• Exercise inputs:
★ ★ ★ ★ ★
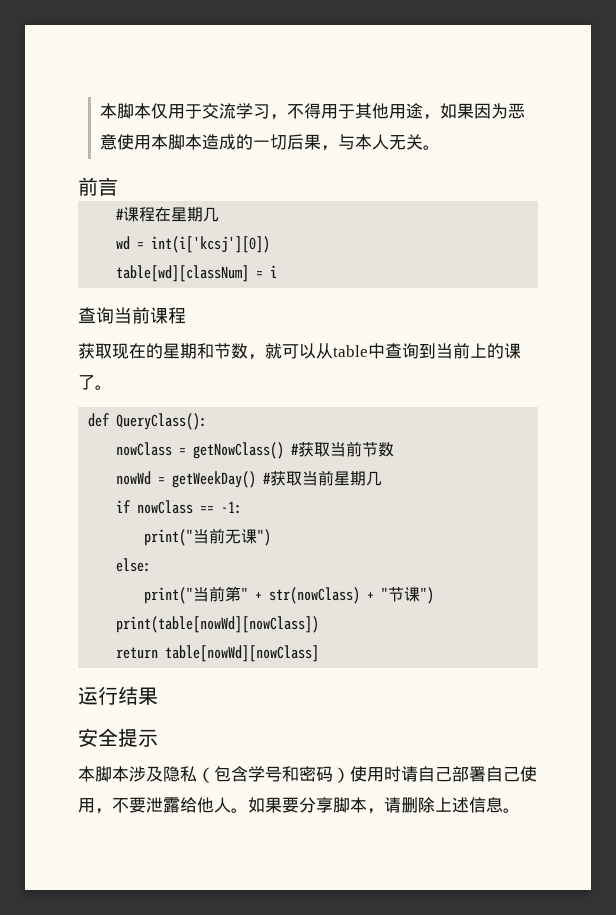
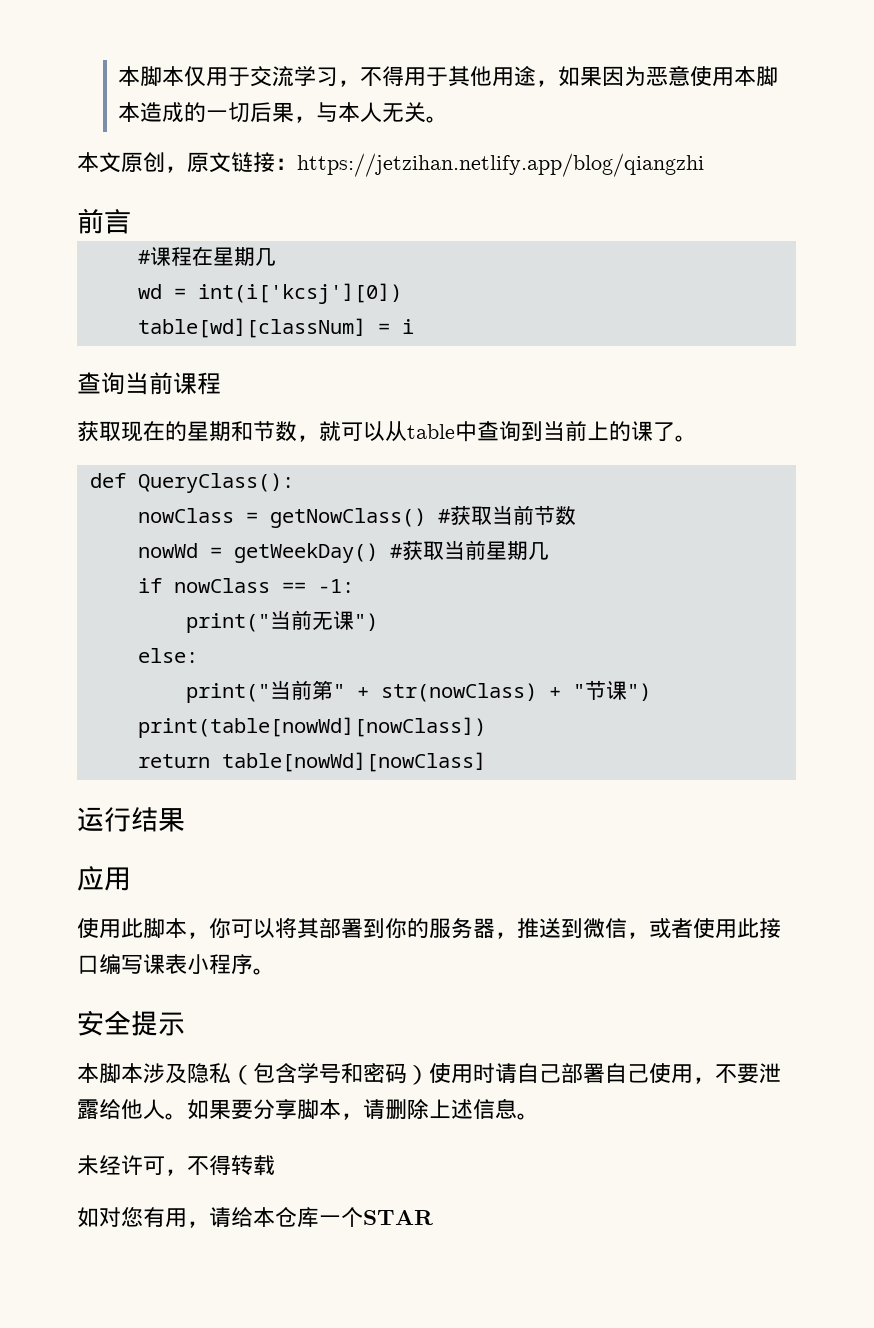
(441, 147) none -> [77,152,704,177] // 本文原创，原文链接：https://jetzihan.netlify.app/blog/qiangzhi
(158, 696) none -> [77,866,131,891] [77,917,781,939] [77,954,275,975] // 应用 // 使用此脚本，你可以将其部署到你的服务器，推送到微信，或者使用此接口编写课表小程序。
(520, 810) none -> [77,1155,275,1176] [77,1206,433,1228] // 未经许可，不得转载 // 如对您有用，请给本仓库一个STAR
★ ★ ★ ★ ★
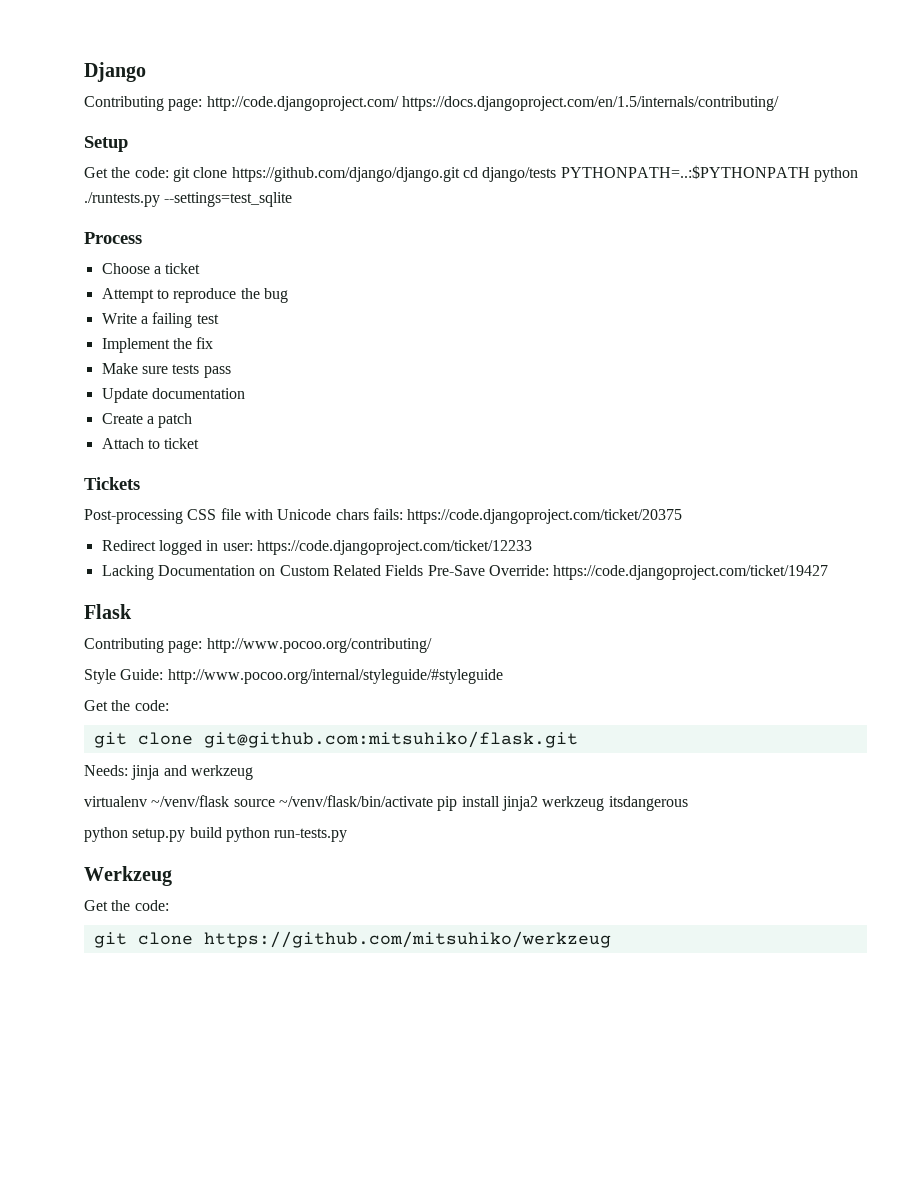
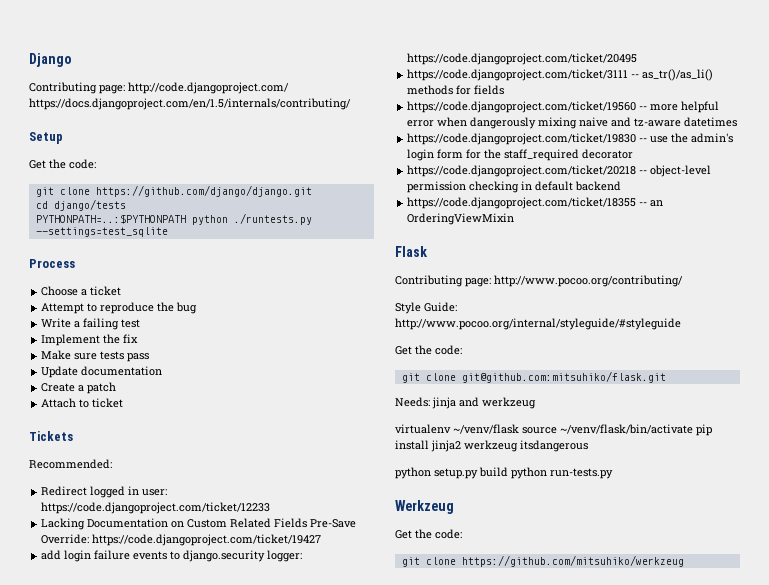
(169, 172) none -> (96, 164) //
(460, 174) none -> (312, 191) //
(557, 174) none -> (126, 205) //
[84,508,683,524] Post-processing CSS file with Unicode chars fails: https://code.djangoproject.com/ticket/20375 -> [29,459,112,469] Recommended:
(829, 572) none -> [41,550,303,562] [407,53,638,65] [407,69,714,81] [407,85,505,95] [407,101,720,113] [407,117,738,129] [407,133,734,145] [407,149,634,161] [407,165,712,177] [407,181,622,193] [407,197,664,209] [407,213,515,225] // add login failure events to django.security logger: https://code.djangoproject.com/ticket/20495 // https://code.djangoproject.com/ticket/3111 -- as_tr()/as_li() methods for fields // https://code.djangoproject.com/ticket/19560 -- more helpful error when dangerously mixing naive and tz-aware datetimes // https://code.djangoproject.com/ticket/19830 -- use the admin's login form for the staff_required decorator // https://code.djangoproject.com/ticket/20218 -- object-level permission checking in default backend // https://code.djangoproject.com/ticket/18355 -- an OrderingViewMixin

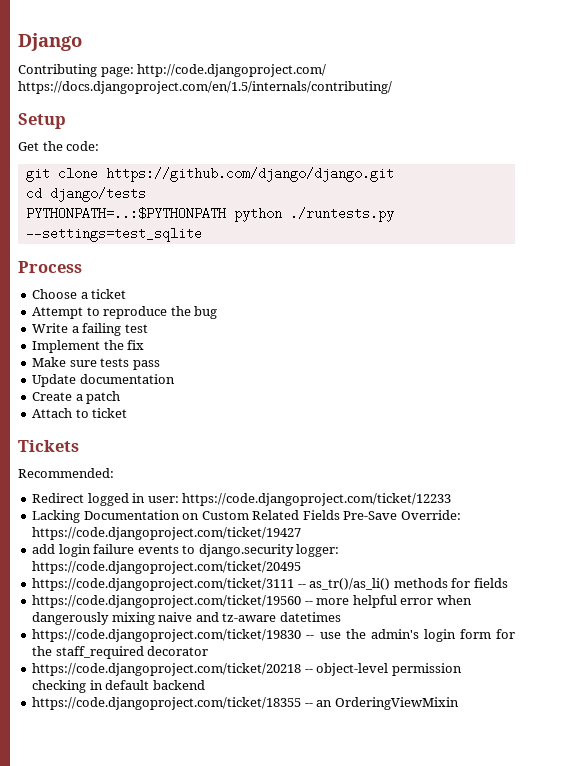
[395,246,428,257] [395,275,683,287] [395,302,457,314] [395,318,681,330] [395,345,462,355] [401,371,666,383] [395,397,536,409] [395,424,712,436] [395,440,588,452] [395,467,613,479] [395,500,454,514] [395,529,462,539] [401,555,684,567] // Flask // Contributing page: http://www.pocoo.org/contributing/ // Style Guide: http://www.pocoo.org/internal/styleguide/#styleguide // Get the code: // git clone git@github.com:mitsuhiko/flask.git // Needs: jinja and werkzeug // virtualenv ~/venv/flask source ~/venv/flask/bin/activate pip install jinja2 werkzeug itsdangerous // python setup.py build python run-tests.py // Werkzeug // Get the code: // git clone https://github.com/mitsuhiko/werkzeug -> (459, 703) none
★ ★ ★ ★ ★
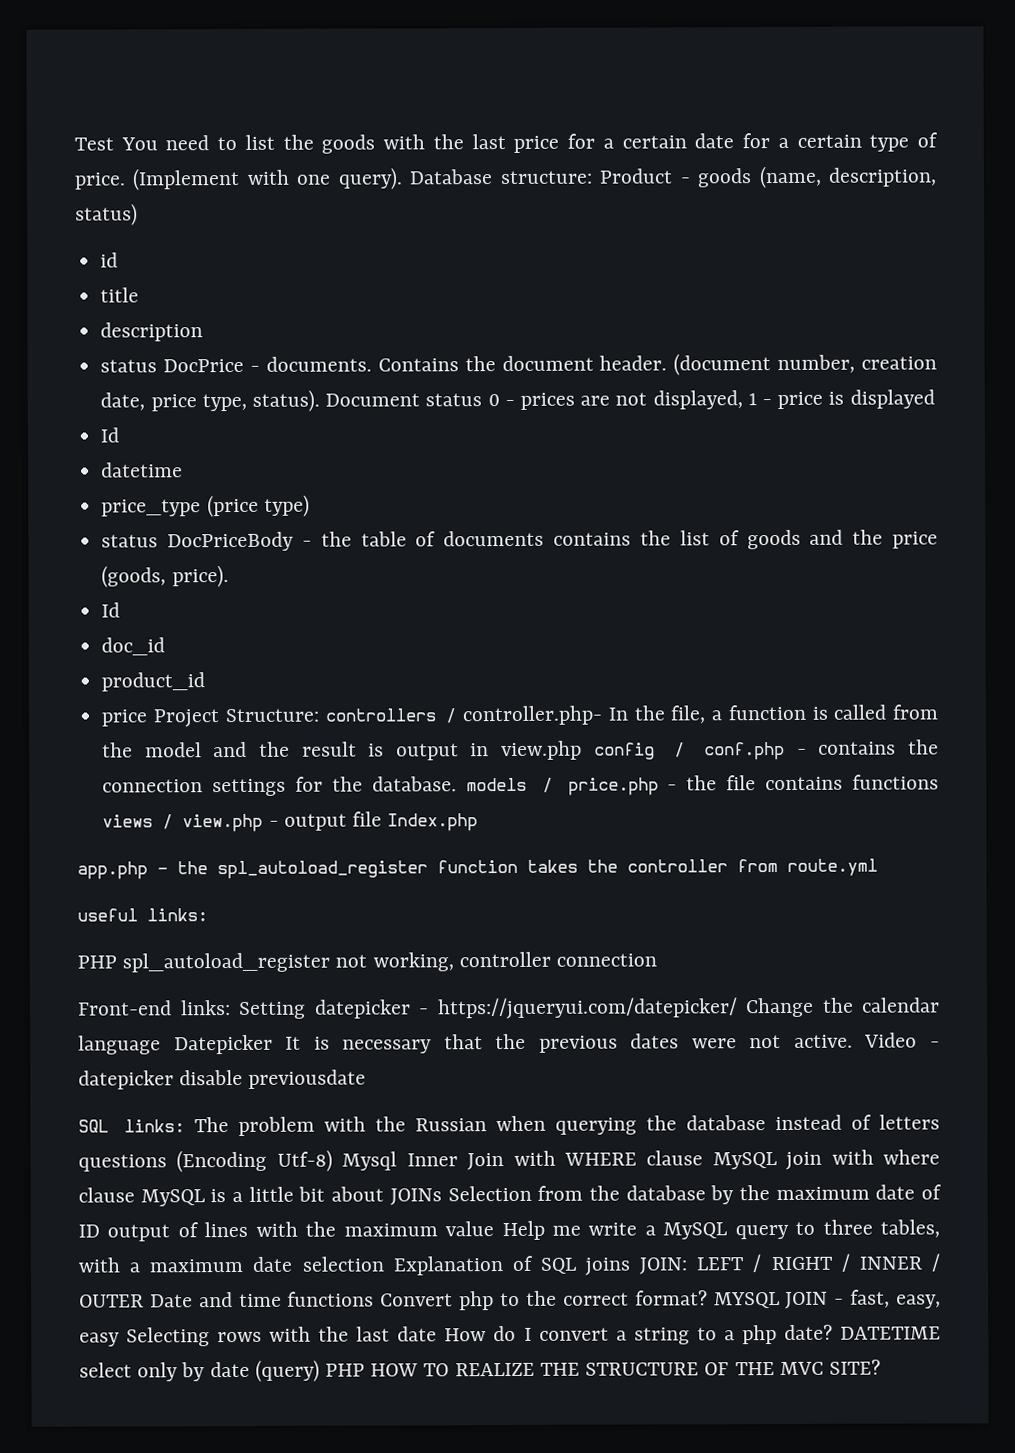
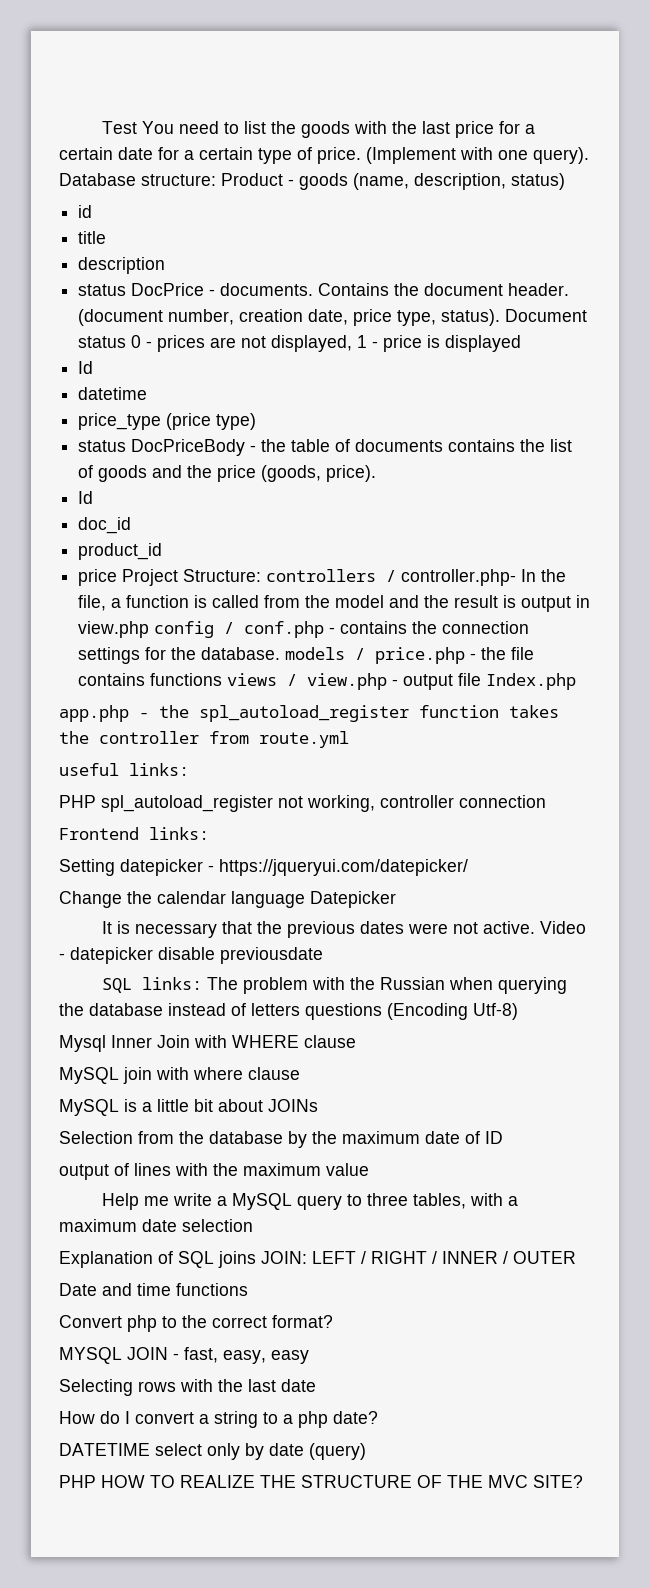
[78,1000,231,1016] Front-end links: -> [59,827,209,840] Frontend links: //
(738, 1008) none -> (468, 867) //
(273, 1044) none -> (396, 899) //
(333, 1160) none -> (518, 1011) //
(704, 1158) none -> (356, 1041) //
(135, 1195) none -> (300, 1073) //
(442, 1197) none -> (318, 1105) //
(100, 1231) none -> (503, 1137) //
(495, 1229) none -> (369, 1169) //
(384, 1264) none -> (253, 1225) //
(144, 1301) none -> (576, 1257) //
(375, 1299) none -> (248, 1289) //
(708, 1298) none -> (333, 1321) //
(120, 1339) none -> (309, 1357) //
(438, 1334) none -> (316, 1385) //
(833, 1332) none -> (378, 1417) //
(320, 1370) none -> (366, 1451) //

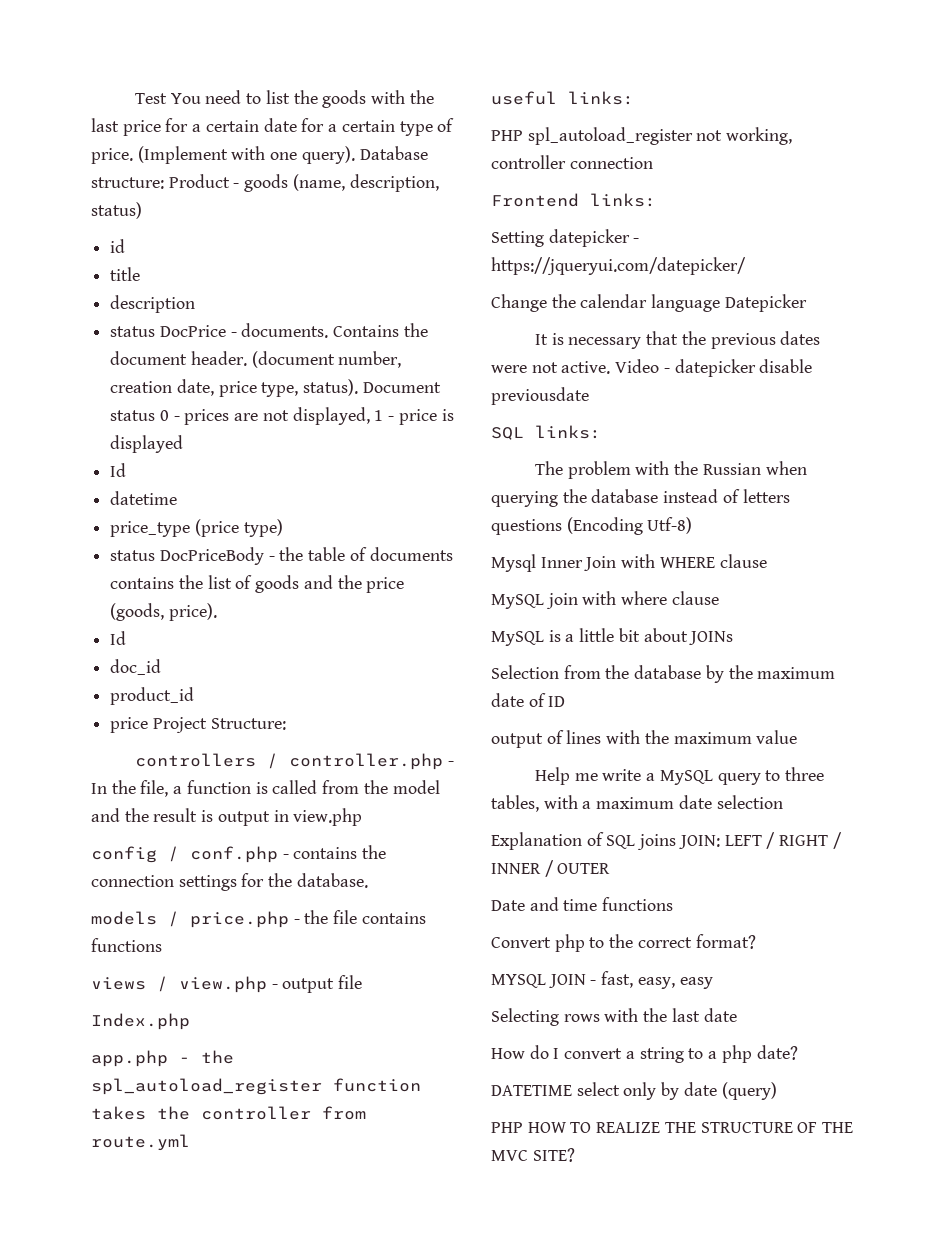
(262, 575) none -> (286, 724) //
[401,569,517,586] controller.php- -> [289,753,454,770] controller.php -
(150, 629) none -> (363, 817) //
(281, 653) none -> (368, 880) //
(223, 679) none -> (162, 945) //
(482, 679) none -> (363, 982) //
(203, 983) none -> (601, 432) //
★ ★ ★ ★ ★
Look above for the line holding "(460, 174) none -> (312, 191) //" and the line holding "(829, 572) none", then output exactly those two lines and every line between them, nothing more.

(460, 174) none -> (312, 191) //
(557, 174) none -> (126, 205) //
[84,508,683,524] Post-processing CSS file with Unicode chars fails: https://code.djangoproject.com/ticket/20375 -> [29,459,112,469] Recommended:
(829, 572) none -> [41,550,303,562] [407,53,638,65] [407,69,714,81] [407,85,505,95] [407,101,720,113] [407,117,738,129] [407,133,734,145] [407,149,634,161] [407,165,712,177] [407,181,622,193] [407,197,664,209] [407,213,515,225] // add login failure events to django.security logger: https://code.djangoproject.com/ticket/20495 // https://code.djangoproject.com/ticket/3111 -- as_tr()/as_li() methods for fields // https://code.djangoproject.com/ticket/19560 -- more helpful error when dangerously mixing naive and tz-aware datetimes // https://code.djangoproject.com/ticket/19830 -- use the admin's login form for the staff_required decorator // https://code.djangoproject.com/ticket/20218 -- object-level permission checking in default backend // https://code.djangoproject.com/ticket/18355 -- an OrderingViewMixin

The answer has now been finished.